**The task:** Your task is to copy each line of the material that includes "margin".

**Material for this exercise:**
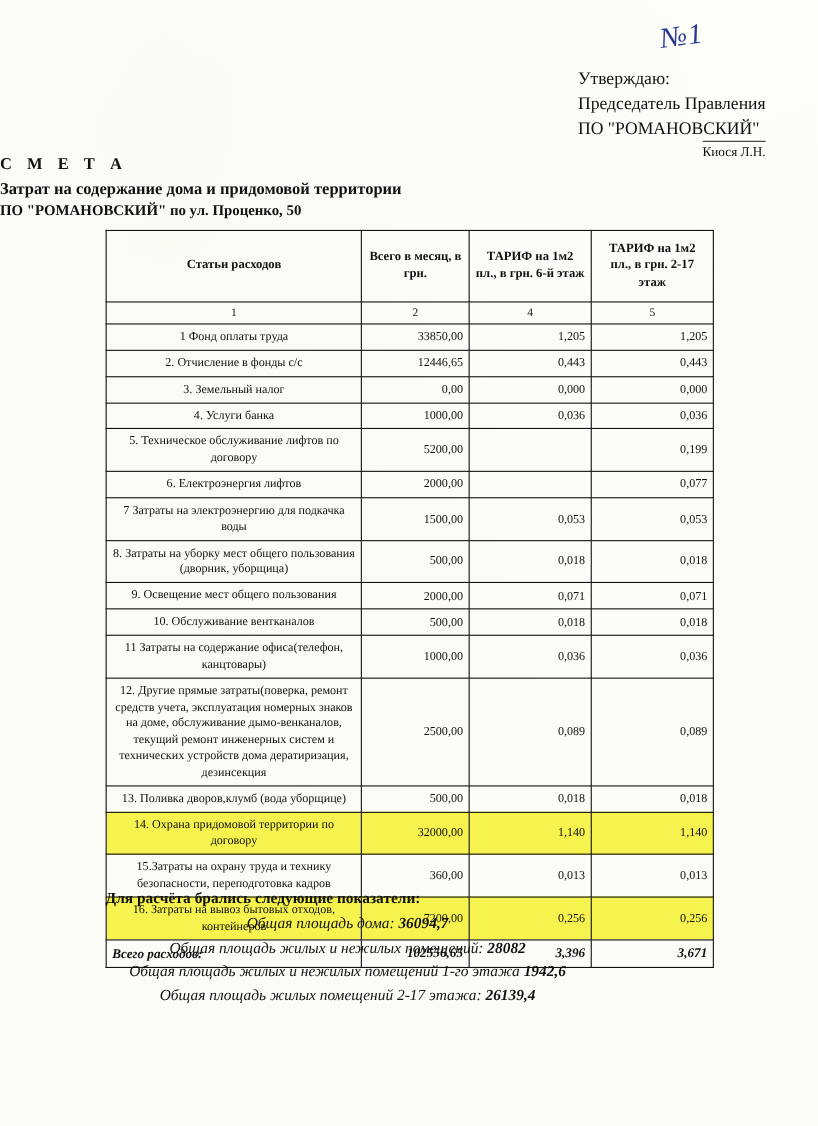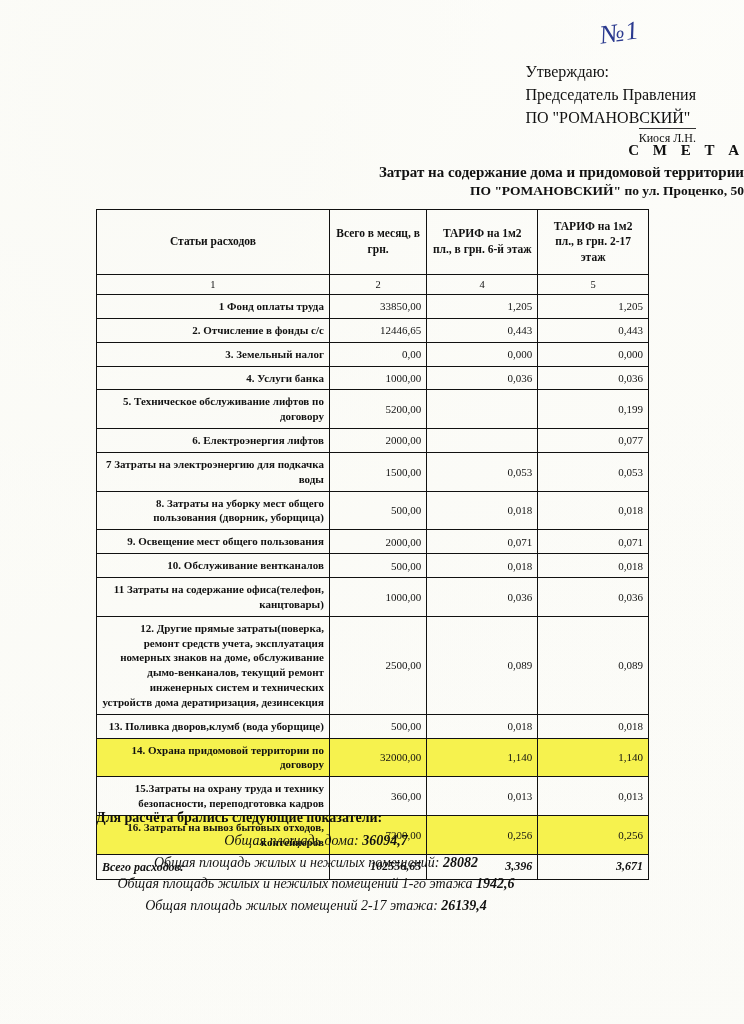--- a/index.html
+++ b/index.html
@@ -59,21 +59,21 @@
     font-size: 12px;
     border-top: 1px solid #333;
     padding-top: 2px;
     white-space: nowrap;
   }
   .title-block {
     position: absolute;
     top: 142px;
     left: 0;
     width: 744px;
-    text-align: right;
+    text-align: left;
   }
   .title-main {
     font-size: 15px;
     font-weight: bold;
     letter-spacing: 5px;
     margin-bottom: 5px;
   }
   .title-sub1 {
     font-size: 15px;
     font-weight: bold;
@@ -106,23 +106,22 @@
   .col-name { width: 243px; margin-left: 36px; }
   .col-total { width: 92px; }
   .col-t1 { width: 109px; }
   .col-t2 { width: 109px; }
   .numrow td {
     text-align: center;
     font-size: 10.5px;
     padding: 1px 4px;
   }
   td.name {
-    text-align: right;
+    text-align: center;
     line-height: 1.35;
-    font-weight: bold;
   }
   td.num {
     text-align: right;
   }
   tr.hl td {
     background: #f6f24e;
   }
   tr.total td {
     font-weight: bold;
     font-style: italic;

**Exercise answer:**
     margin-bottom: 5px;
   .col-name { width: 243px; margin-left: 36px; }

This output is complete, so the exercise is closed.